I am actually working with an attorney to work on writing a custom policy for my phpbb site. For example, the fact that people can create an account using the OneAll social sign in needs to be clear to EU members how that data is used. Also, like when BBMarket Goods is created, there will need to be privacy policy explain how you data is used. I don't out worldly market to ppl in the Europe but I welcome all people so I'd rather be safe then sorry.

Is anyone else here working on updating their privacy policy section?

Re: General Data Protection Regulation (GDPR) and phpBB

PostPosted:April 26th, 2018, 3:31 pm
by ThemeSplat
XwXCatwomanXwX » 23 Apr 2018, 01:38 wrote:

Will SiteSplat be making any changes to the site in order to be GDPR compliant?

Yes. Also "BBgdpr" ext is coming for you all guys. Aiming to get your forums GDPR and Cookie Law compliant. So the admins can once again focus on their forums rather then a bunch of legalese and unknown wrong procedures.

General Data Protection Regulation (GDPR) and phpBB

PostPosted:May 2nd, 2018, 4:39 pm
by sebeichholz
That's really great!
It looks as if you will rescue my board :-)

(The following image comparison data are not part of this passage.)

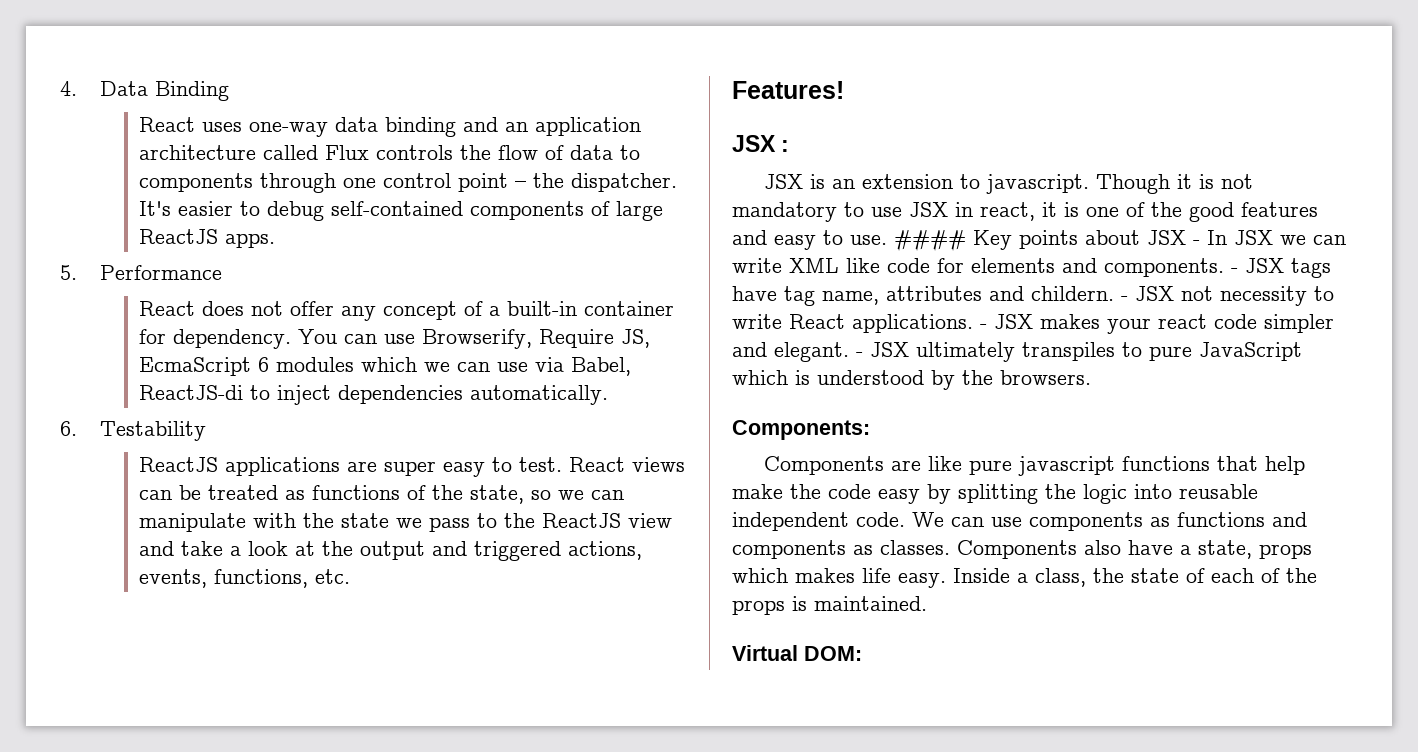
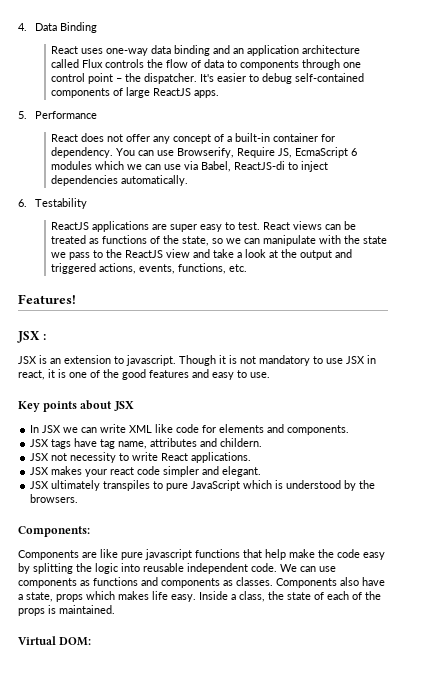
[894,230,966,252] #### -> (270, 375) //
[1193,240,1200,245] - -> (134, 406) //
[1231,268,1238,273] - -> (350, 430) //
[1121,296,1128,301] - -> (263, 442) //
[980,324,987,329] - -> (252, 457) //
[856,352,863,357] - -> (262, 471) //

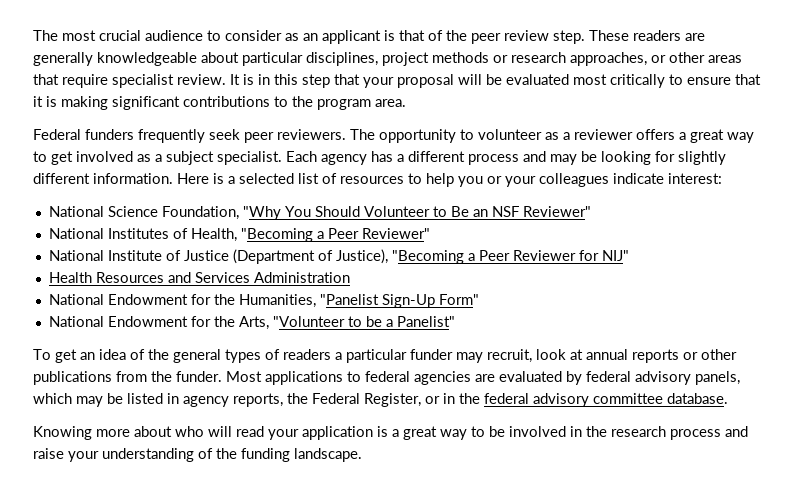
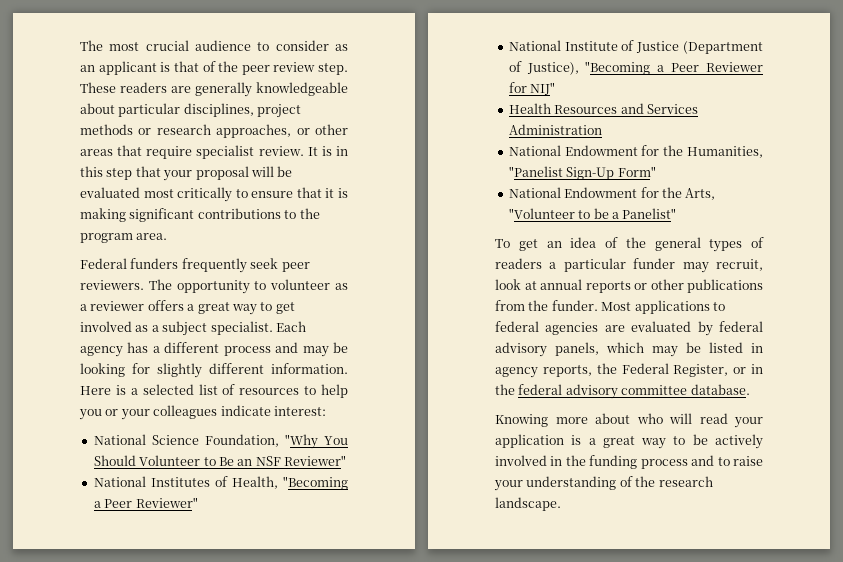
(505, 431) none -> [715,434,763,449] actively
[611,426,748,440] research process and -> [589,455,730,469] funding process and to
[241,448,290,462] funding -> [658,476,713,487] research

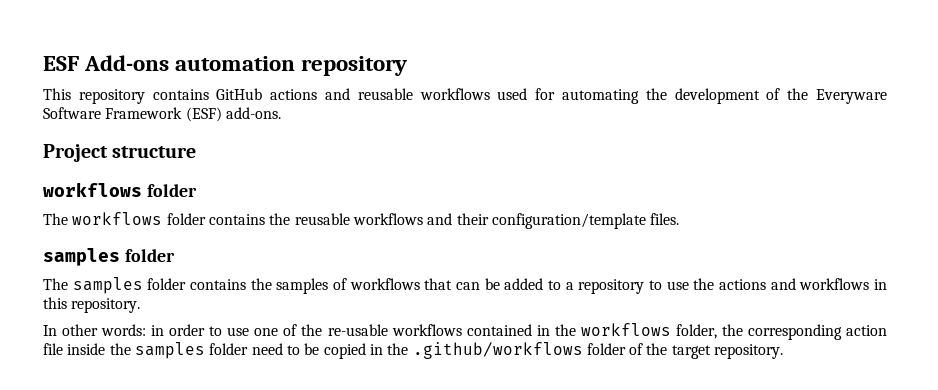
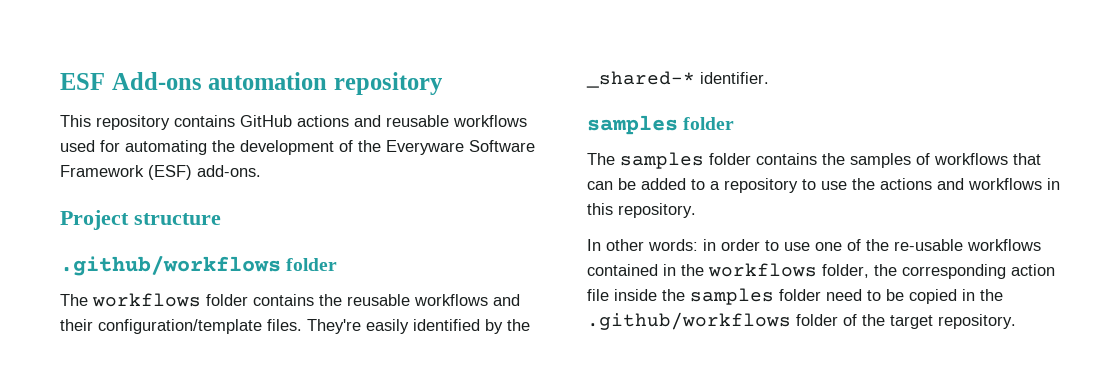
[43,182,142,197] workflows -> [60,255,281,276] .github/workflows
(680, 219) none -> [307,319,530,334] [586,71,769,88] They're easily identified by the _shared-* identifier.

General Data Protection Regulation (GDPR) and phpBB

PostPosted:May 13th, 2018, 9:58 pm
by pingoo62
Hi,

How do you ensure this BBgdpr will apply only to EU citizen?
Can the delete account function, instead of directly delete all the posts, optionally just show a custom message. It would for example say “please send an email to ... from the email link to your account and attach a proof (id, passport scan) proving that you are a EU citizen”.
Even with a “proof”, how can you link a passport scan with an account? It s easy to find a passport scan on internet. Seems not easy to ensure the person claiming for deletion is a EU citizen and is who it claims to be.
I don’t want to give a function that deletes all the post of an account without being sure the user has the right to, or the function will be abused.
Any thought?

Best regards,

General Data Protection Regulation (GDPR) and phpBB

PostPosted:June 5th, 2019, 7:38 pm
by El_Lagarto
NEW extensions in the Marketplace (including GDPR policy that started this thread)!

Re: General Data Protection Regulation (GDPR) and phpBB

PostPosted:December 10th, 2019, 5:15 am
by ThemeSplat
make your phpBB forum GDPR compliant:
use BBgdpr: marketplace.php?mode=view&item_id=69

Re: General Data Protection Regulation (GDPR) and phpBB

PostPosted:December 10th, 2019, 11:08 am
by WelshPaul
I don't understand why anyone would hold back on purchasing BBGDPR! It's by far the best GDRP extension out there by a mile.

Re: General Data Protection Regulation (GDPR) and phpBB

PostPosted:December 10th, 2019, 4:53 pm
by Iveco
I am running my board and server in Germany, which has the strongest privacy protection laws in the world. Actually BBGPR is the only compliant plugin available up to now, thats why I am using it.